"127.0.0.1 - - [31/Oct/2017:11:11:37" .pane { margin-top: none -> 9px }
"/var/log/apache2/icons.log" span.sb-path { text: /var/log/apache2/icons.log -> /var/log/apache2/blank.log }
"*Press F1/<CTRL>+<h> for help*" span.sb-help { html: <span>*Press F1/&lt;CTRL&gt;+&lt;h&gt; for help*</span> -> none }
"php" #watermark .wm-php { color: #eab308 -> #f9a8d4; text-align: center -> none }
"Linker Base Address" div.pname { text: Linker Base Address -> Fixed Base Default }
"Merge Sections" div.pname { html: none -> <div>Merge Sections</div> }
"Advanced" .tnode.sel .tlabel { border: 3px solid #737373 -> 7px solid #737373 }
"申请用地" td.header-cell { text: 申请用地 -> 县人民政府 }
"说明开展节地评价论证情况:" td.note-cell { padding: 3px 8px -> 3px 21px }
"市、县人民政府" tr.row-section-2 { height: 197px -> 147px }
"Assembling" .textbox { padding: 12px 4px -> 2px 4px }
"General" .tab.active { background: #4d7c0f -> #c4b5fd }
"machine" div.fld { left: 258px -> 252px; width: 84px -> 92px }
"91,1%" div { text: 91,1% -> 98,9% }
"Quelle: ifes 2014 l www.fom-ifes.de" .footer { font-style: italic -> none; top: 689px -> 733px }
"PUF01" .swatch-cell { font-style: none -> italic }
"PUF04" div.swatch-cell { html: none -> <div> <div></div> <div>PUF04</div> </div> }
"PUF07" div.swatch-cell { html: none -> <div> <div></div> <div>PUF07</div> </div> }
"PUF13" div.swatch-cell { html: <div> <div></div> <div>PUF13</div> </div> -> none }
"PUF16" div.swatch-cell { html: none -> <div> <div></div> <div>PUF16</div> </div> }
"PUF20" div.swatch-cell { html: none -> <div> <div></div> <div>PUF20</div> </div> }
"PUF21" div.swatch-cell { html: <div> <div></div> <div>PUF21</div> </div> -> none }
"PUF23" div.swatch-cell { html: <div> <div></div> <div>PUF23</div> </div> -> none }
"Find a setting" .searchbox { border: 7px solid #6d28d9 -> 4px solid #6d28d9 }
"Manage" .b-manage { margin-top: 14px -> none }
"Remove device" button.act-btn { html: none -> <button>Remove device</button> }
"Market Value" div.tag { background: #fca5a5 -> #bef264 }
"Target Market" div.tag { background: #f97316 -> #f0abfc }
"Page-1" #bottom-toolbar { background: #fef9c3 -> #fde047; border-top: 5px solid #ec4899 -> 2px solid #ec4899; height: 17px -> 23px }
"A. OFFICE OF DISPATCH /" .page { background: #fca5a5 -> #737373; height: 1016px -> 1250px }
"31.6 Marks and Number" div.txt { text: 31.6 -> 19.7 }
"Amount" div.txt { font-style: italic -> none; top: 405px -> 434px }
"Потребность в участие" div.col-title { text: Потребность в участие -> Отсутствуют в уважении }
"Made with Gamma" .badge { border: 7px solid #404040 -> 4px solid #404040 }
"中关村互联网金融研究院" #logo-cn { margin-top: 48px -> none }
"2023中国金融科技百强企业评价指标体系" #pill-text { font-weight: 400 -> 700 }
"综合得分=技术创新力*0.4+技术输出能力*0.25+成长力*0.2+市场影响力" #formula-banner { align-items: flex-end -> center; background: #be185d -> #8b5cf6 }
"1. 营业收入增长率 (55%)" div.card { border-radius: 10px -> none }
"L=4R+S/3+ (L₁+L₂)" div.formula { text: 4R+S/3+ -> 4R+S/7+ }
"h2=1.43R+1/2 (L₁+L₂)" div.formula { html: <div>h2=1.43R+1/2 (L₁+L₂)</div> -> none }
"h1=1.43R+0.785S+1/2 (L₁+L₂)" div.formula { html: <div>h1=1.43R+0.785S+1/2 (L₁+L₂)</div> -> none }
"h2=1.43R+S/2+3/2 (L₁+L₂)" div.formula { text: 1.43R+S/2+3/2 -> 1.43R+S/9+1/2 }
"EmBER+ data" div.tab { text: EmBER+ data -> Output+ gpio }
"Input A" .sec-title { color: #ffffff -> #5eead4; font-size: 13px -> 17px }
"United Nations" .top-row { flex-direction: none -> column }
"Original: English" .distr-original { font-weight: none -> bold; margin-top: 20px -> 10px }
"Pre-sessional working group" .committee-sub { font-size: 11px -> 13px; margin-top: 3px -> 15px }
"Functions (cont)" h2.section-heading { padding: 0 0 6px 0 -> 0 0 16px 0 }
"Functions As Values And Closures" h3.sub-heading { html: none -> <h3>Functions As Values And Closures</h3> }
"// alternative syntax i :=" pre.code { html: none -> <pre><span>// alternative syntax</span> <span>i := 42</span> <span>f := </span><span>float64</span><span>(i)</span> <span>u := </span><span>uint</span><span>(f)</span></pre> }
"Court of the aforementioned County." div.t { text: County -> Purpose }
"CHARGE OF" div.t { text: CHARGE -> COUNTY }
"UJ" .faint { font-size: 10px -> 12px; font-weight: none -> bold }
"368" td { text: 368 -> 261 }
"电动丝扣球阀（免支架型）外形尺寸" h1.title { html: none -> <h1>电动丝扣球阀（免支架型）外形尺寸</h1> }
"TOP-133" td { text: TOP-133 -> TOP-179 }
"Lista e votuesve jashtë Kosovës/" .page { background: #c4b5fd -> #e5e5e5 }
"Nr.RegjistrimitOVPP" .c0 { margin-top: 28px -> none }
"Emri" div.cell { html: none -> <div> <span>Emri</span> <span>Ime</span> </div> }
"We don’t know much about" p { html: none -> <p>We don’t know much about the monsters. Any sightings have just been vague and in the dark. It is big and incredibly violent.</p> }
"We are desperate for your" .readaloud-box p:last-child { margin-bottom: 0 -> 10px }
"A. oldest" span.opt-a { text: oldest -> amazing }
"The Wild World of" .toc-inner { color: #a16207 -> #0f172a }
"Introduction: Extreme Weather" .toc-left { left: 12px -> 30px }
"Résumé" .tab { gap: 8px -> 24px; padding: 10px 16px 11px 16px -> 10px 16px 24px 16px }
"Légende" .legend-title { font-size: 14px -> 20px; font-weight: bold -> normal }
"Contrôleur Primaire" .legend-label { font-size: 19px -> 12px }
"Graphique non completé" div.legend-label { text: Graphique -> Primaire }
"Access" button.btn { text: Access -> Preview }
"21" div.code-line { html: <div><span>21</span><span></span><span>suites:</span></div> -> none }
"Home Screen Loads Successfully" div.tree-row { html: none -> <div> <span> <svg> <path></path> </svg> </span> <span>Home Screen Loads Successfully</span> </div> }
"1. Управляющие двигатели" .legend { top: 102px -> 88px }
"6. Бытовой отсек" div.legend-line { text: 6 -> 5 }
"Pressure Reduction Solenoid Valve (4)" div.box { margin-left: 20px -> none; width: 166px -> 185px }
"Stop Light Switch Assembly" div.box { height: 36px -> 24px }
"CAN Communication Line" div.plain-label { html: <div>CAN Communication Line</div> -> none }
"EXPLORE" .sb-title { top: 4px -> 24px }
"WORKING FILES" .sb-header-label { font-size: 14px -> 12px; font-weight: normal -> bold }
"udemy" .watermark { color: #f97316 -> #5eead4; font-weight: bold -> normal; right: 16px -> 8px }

▸ AIM OF THE EXERCISE
Copy every line of the entries in which "legend" can be found.

▸ RESULT OF THIS EXERCISE
"Légende" .legend-title { font-size: 14px -> 20px; font-weight: bold -> normal }
"Contrôleur Primaire" .legend-label { font-size: 19px -> 12px }
"Graphique non completé" div.legend-label { text: Graphique -> Primaire }
"1. Управляющие двигатели" .legend { top: 102px -> 88px }
"6. Бытовой отсек" div.legend-line { text: 6 -> 5 }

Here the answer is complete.